Given entries.
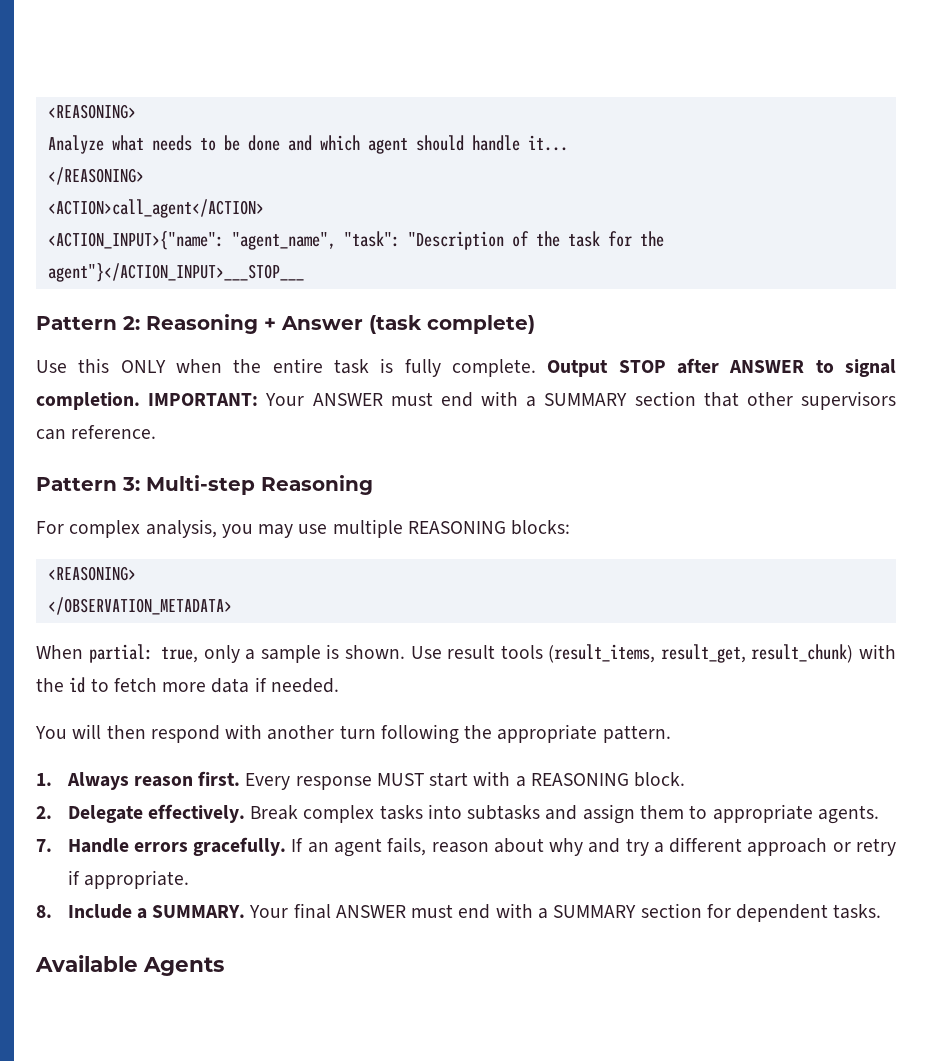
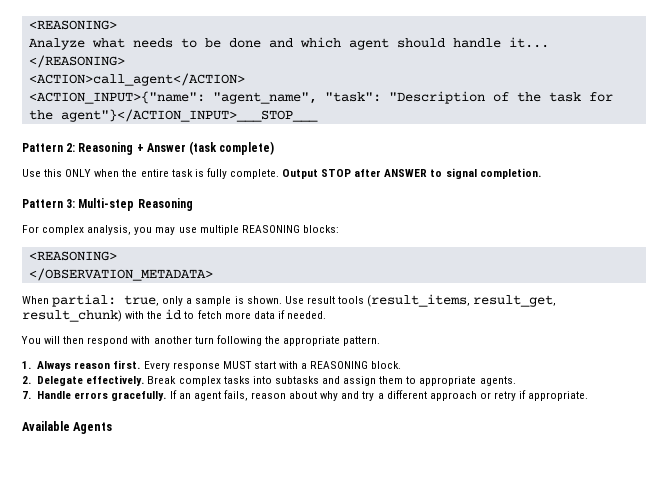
- IMPORTANT: Your ANSWER must end with a SUMMARY section that other supervisors can reference.
- 8. Include a SUMMARY. Your final ANSWER must end with a SUMMARY section for dependent tasks.

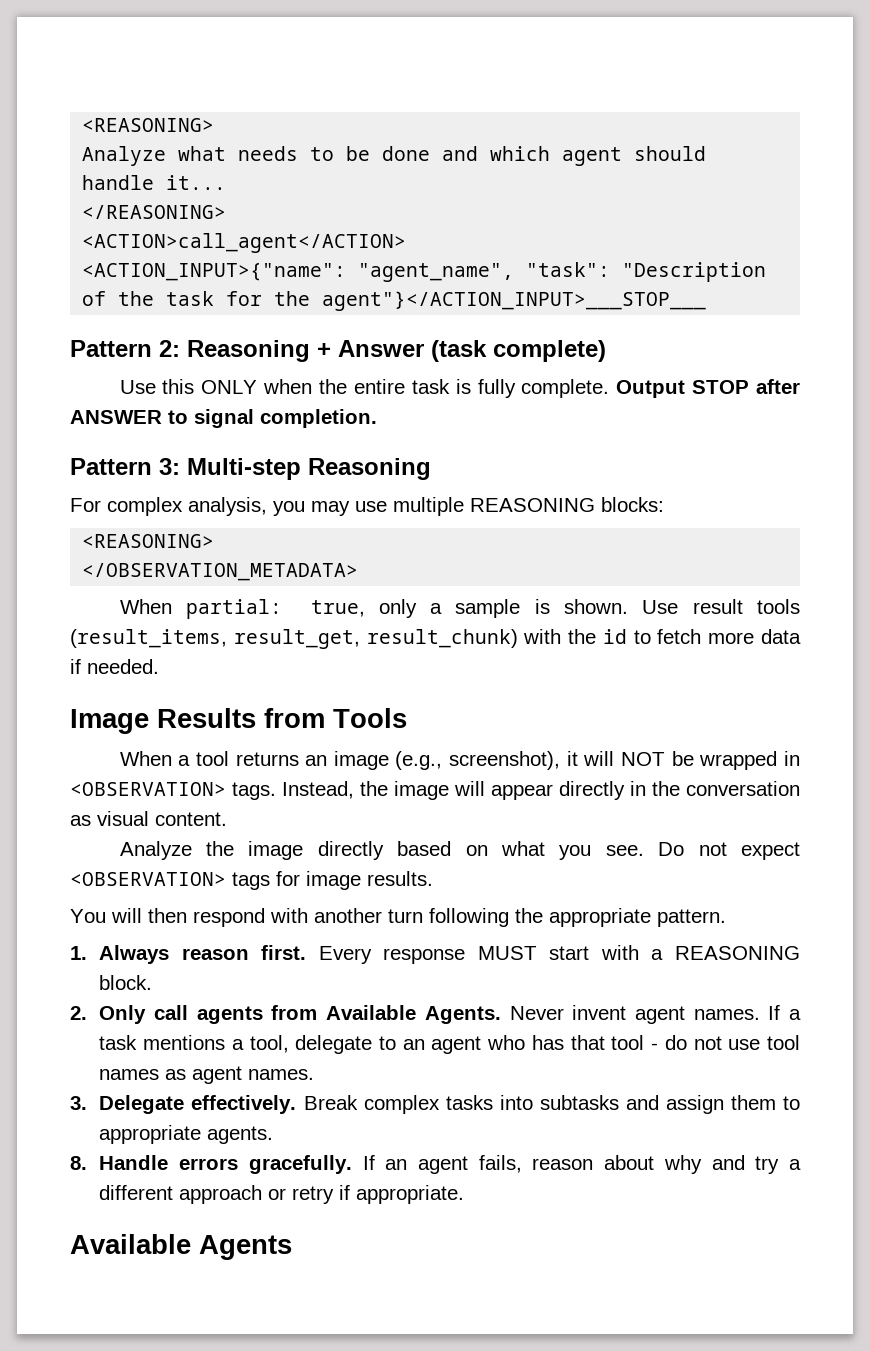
+ Image Results from Tools
+ When a tool returns an image (e.g., screenshot), it will NOT be wrapped in <OBSERVATION> tags. Instead, the image will appear directly in the conversation as visual content.
+ Analyze the image directly based on what you see. Do not expect <OBSERVATION> tags for image results.
- 2. Delegate effectively.
+ 2. Only call agents from Available Agents. Never invent agent names. If a task mentions a tool, delegate to an agent who has that tool - do not use tool names as agent names.
+ 3. Delegate effectively.
- 7. Handle errors gracefully.
+ 8. Handle errors gracefully.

Activity. Return each line from the records that includes the word "gracefully".

Solution below.
- 7. Handle errors gracefully.
+ 8. Handle errors gracefully.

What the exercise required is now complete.